La Chine et la France réfléchissent ensemble à l'avenir de la planète
La Chine et la France réfléchissent ensemble à l'avenir de la planète © Reuters / Jason Lee

Quel est le modèle de la maison écologique en Chine ? Du rouge, on passe au vert. C’est un ordre qui vient d’en haut. Voici l’une des maisons pionnières en la matière construite par l’artiste Gao Bo. Il vit dans les anciens vergers de la cité interdite à 20 minutes de Pékin.

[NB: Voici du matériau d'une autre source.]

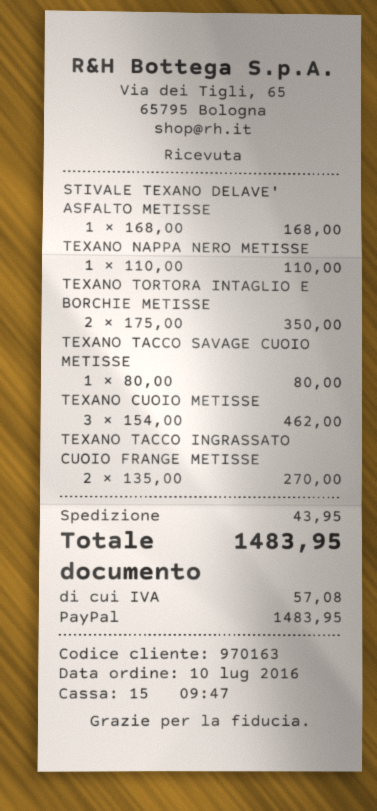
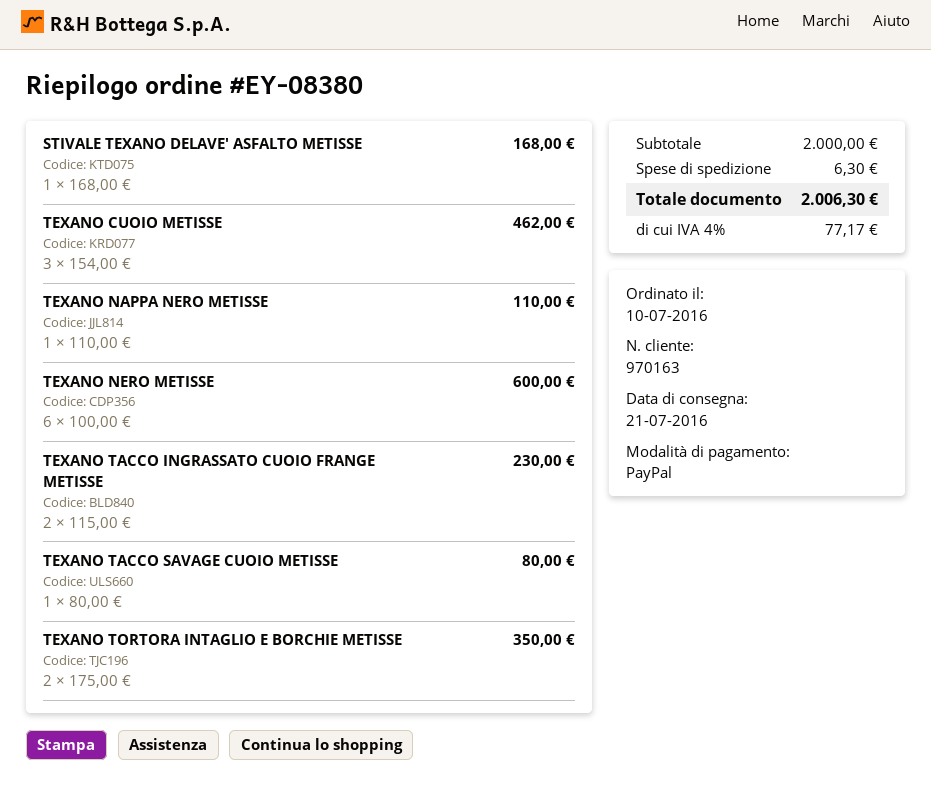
TEXANO TACCO INGRASSATO CUOIO FRANGE METISSE: 2 x 135.00 = 270.00 -> 2 x 115.00 = 230.00
TEXANO NERO METISSE: none -> 6 x 100.00 = 600.00
shipping: 43.95 -> 6.30
tax: 57.08 -> 77.17
total: 1483.95 -> 2006.30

« Pour moi l’écologie, c’est payer moins » explique l’artiste . Gao Bo se chauffe au solaire et à la géothermie. Il fait 20° partout dans la maison. La façade est en pierre de taille extraite de la montagne voisine, bien maçonnée. Pas de cheminée sur le toit, pas de climatiseurs verrues sur les murs. À travers de grandes baies vitrées, on voit les fruits murs tomber sur la pelouse. Il a un radiateur électrique installé par l’Etat. Il préfère se servir d’un ventilateur année 30 pour brasser l’air chaud qui vient du sol.

Des forages à 100 000 euros

Au regard des coûts, on ne peut pas encore parler d’efficacité énergétique. Les forages lui ont couté 100.000 euros. Il a revendu son appartement en ville et compte amortir sur 10 ans avec le solaire. L’eau est gratuite, l’électricité bon marché. Il a rapporté d’Allemagne et d’Italie le double vitrage, le PVC, l’anémomètre pour son store de véranda et jusqu’aux grilles d’évacuation des eaux usées. Le concept vient de France, il tient dans un petit livre vert écrit par Patrick Pirot, le Guide pratique des énergies vertes pour la maison.

Un précurseur

On est chez un précurseur sorti de l’enfer des villes, Gao Bo a les moyens mais vous voyez autour de lui des gens installer des potagers bios sur leur mur de cuisine dans des containers chauffés au sol. Des bobos, il y en a des millions à la campagne le weekend. Françoise Onillon a monté la société Carré d’Art pour les guider. La conscience écologique perce.